En quoi la superbe exposition "L'Europe des Esprits", qui se tient à Strasbourg jusqu'au 12 Février 2012 au MAMCS concerne-t-elle la danse?
Et bien, il "suffit" déjà de déguster l'impressionnante et foisonnante quantité d'œuvres exposées sur le thème "La fascination de l'Occulte" (1750-1950) pour se rendre à l'évidence que le corps humain est fortement investi dans cette évocation du fantastique, de l'invisible, du spiritisme, de l'étrange. D'abord de par son extrême présence dans la peinture et sculpture pour symboliser à la foi l'inquiétude qui habite les esprits durant ces deux siècles balayés, et le tracas, voire la fascination pour la métamorphose ou l'absence de corps. Par ce pan consacré spécialement à la danse en ce début de XXème siècle où naissent les courants de la danse libre, du Delsartisme et toute l'école de Rodolf von Laban. Hommage légitime rendu à la Loie Fuller, qui inventa en son temps l'image expérimentale, l'art visuel durant ses performances de danseuse plasticienne, sculptant la lumière et inventant des formes fugaces telle la "danse du lys" et le cinéma expérimental colorisé image par image. La notion d'apparition et de disparition du corps au profit de l'émergence de spectres inédits, de formes lumineuses en couleur confère à ses évolutions le statut de "révolution picturale et gestuelle" trop souvent négligé dans l'histoire de l'art et de la performance.Évocation bien sur de la compagne de Hans Arp, Sophie Taeuber, danseuse de formation pour avoir suivi les pérégrinations de Laban au "Monte Vérita" à Ascona, durant la période où ce dernier, pionnier de la pensée chorégraphique et cinétique y développa sa danse d'expression et toute sa théorie sur la choréeutique. Référez-vous à l'article signé par Joelle Pijaudier-Cabot "En tout homme vit un danseur" dans le fabuleux catalogue de l'exposition (pages214/223) pour l'histoire de tous ces courants de la danse qui se frottent à la spiritualité, à l'ésothérisme, au divin)
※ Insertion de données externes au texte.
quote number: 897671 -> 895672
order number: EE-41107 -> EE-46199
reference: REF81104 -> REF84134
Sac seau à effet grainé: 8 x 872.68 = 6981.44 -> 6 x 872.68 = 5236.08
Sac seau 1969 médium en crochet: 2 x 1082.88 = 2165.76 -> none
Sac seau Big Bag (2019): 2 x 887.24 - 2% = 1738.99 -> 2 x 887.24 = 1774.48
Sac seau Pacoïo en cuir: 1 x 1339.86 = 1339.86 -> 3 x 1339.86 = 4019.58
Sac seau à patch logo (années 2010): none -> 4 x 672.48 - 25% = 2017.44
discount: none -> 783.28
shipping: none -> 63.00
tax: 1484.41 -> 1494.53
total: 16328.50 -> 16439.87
Le plus remarquable sont les dessins de Rudolf Steiner, "Eurythmie d'après des esquisses de Rudolf Steiner". Exposés pour leur attrait esthétique sur la forme anthropomorphique des voyelles, histoire d'enseigner une anatomie fantaisiste mais très mouvante du corps humain, habité par une danse très tectonique, structurée, morcelée. Structures musicales et quasi notation chorégraphique y font bon "accord" sans désaccord ni fausse note. La partition gestuelle est née par souci de représentation pédagogique et il nous est donné à voir quelques pièces rares et inédites!Mary Wigman, Isadora Duncan sont également évoquées et regardez la "Danse du Temple" de Fidus, où le corps glorieux et canonique de la danseuse nue se fond dans une apesanteur onirique et hallucinante, légèrement supportée par une végétation, elle aussi en lévitation. De la légèreté, du spirituel, de l'évanescence dans toutes ces évocations corporelles de la divination, de la croyance en d'autres corps, d'autres matières et tout compte fait pour échapper à l'humaine condition: autant de "petites morts" dans le vaste univers.
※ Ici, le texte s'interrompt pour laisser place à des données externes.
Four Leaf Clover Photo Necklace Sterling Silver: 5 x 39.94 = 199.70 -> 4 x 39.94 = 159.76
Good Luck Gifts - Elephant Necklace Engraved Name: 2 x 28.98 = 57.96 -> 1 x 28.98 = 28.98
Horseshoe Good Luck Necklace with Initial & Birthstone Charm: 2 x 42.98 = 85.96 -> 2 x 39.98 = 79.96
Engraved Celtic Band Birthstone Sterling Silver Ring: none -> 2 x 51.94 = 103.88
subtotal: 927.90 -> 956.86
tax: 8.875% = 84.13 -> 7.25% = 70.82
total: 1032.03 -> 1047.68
Y échappent les femmes dansantes de Hodler, massives, puissantes, terriennes mais cependant "en extase"!!La dimension de transe, de passage d'un monde à l'autre par le truchement du mouvement n'a pas échappé dans la représentation, aux peintres et sculpteurs évoqués dans cette remarquable exposition sur l'occultisme.De la "Danseuse" de Arp toute en volute et très voluptueuse, au corps tendu, extatique de Fidus avec son "Invocation à la lumière", en passant par l'image quasi abstraite mais très lyrique de Van Duisbourg "Mouvement héroïque", la symphonie du corps mouvant est au zénith.
On ressort de l'exposition dans un "état second", édifié sur l'importance de la dimension onirique dans l'art, en lévitation, mais bien conscient que la représentation du monde est riche de fantasme et de phénomènes occultes, échappatoires salutaires à l'humaine condition!